Understanding Your Protect Ads Dashboard: Blocks, Threats, and Reports
A comprehensive guide to the Protect Ads dashboard — how to read blocked traffic data, interpret threat levels, generate reports, and use the insights to optimize your Google Ads protection for maximum ROI.
The Protect Ads dashboard is your real-time command center for click fraud protection. Knowing how to read and use it effectively helps you protect your Google Ads investment, quantify the value of fraud prevention, and make data-driven decisions about your campaign strategy.

What you see on the dashboard
- Protection status: A clear indicator of which Google Ads campaigns and domains are actively protected, how many layers of defence are in place, and whether your tracking code is correctly installed. Green means active; any warnings are highlighted so you can act immediately.
- Blocked traffic overview: Real-time and historical counts of suspicious clicks and visits that were intercepted. This is the most direct measure of how much invalid traffic Protect Ads is keeping away from your budget.
- Threat levels and risk classification: Every blocked visit is classified by severity — from low-risk anomalies to confirmed high-threat bot traffic. The breakdown helps you understand where the most dangerous attacks originate and how aggressive the fraud against your campaigns is.
- Budget savings estimate: An automatically calculated estimate of the ad spend that would have been wasted on blocked clicks, based on your average CPC. This figure is a key metric for demonstrating the ROI of your fraud protection investment.
Key concepts every Google Ads user should know
- Blocked IPs: Individual IP addresses that were identified as fraudulent, abusive, or automated and are prevented from clicking your ads or reaching your site. Each block is logged with the signals that triggered it, giving you full audit transparency.
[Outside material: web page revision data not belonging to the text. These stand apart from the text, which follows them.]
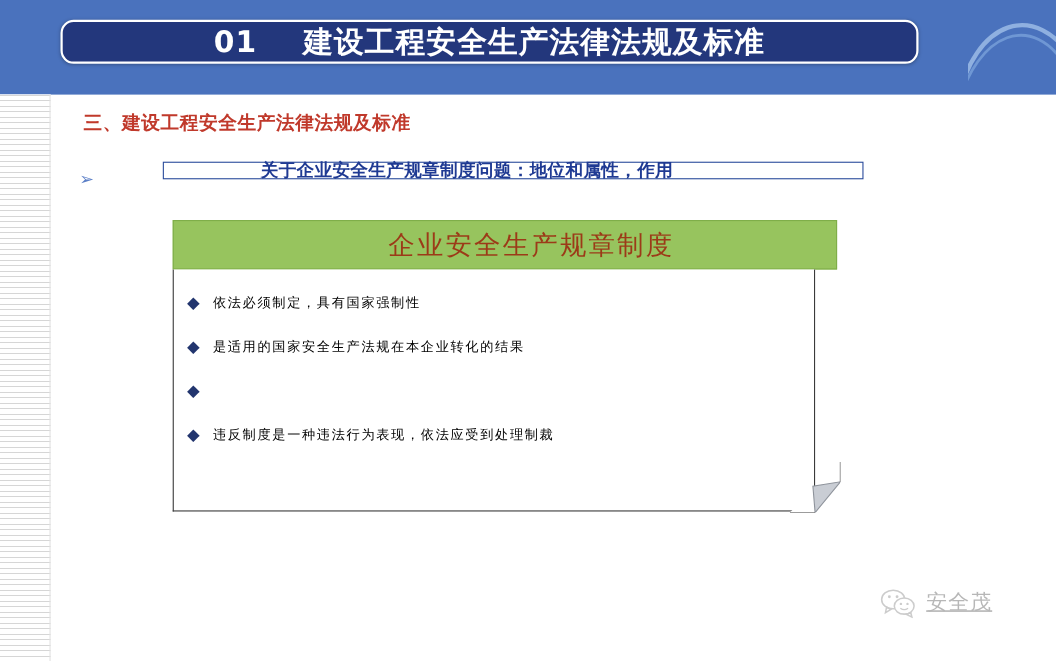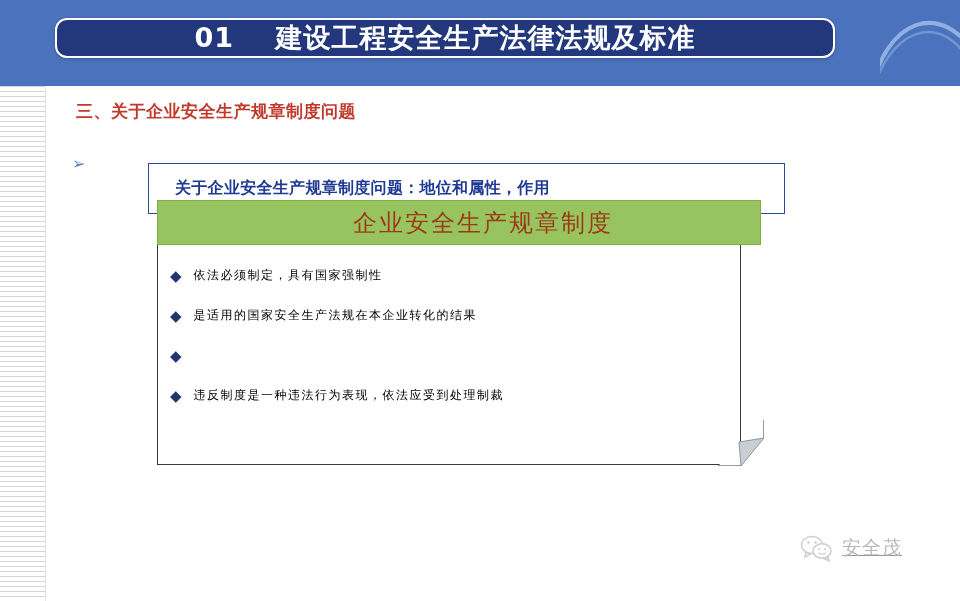--- a/index.html
+++ b/index.html
@@ -241,7 +241,7 @@
     <span class="title-text">01    建设工程安全生产法律法规及标准</span>
   </div>
 
-  <div class="section-heading">三、关于企业安全生产规章制度问题</div>
+  <div class="section-heading">三、建设工程安全生产法律法规及标准</div>
 
   <div class="callout-box">
     <span class="callout-text">关于企业安全生产规章制度问题：地位和属性，作用</span>

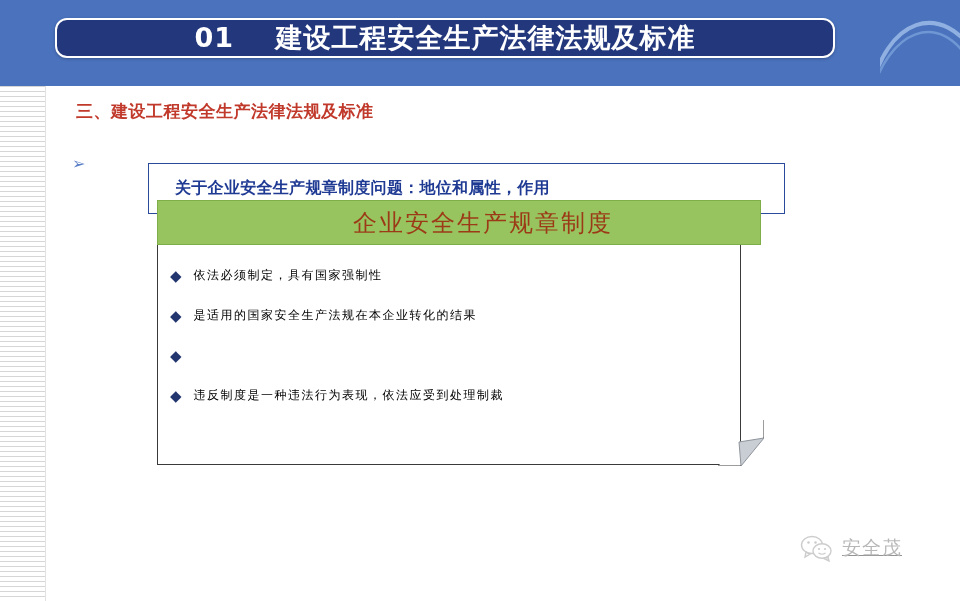--- a/index.html
+++ b/index.html
@@ -105,14 +105,13 @@
     left: 148px;
     top: 147px;
     width: 637px;
-    height: 51px;
+    height: 16px;
     border: 1.5px solid #2a4b9b;
     background: #ffffff;
     box-sizing: border-box;
     display: flex;
     align-items: center;
-    padding-left: 26px;
-    margin-top: 16px;
+    padding-left: 88px;
   }
   .callout-arrow {
     position: absolute;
- IP exclusion list sync: For supported Google Ads campaign types, blocked IPs are automatically pushed to your account's exclusion list. This tells Google not to show your ads to those addresses, extending the protection from your landing page back to the ad auction itself.
- Threat level control: You can choose how aggressive the protection is — for instance, blocking only confirmed high-threat traffic or applying a broader filter. Adjusting the threshold lets you balance maximum fraud blocking with the risk of false positives in your specific industry.
Using dashboard data to optimize your campaigns
The dashboard is not just a reporting tool — it is an optimization resource:
- Quantify savings: Use blocked-traffic counts and budget-saved estimates in your performance reports to stakeholders. This justifies continued investment in protection and demonstrates clear ROI.
- Identify high-risk campaigns and regions: If certain campaigns, ad groups, or geographic regions show disproportionately high fraud attempts, consider adjusting targeting, increasing protection sensitivity, or reallocating spend to cleaner segments.
- Refine your strategy with cleaner data: With invalid traffic filtered, your Google Analytics and Google Ads reports reflect real user behavior. Bidding strategies, audience exclusions, and creative testing all improve when based on clean data.
- Monitor trends over time: Weekly and monthly trend views help you spot emerging fraud patterns, evaluate whether attackers are shifting tactics, and confirm that protection is keeping pace.
The more you engage with your Protect Ads dashboard, the sharper your understanding of your traffic quality becomes — and the more effective your Google Ads optimization will be.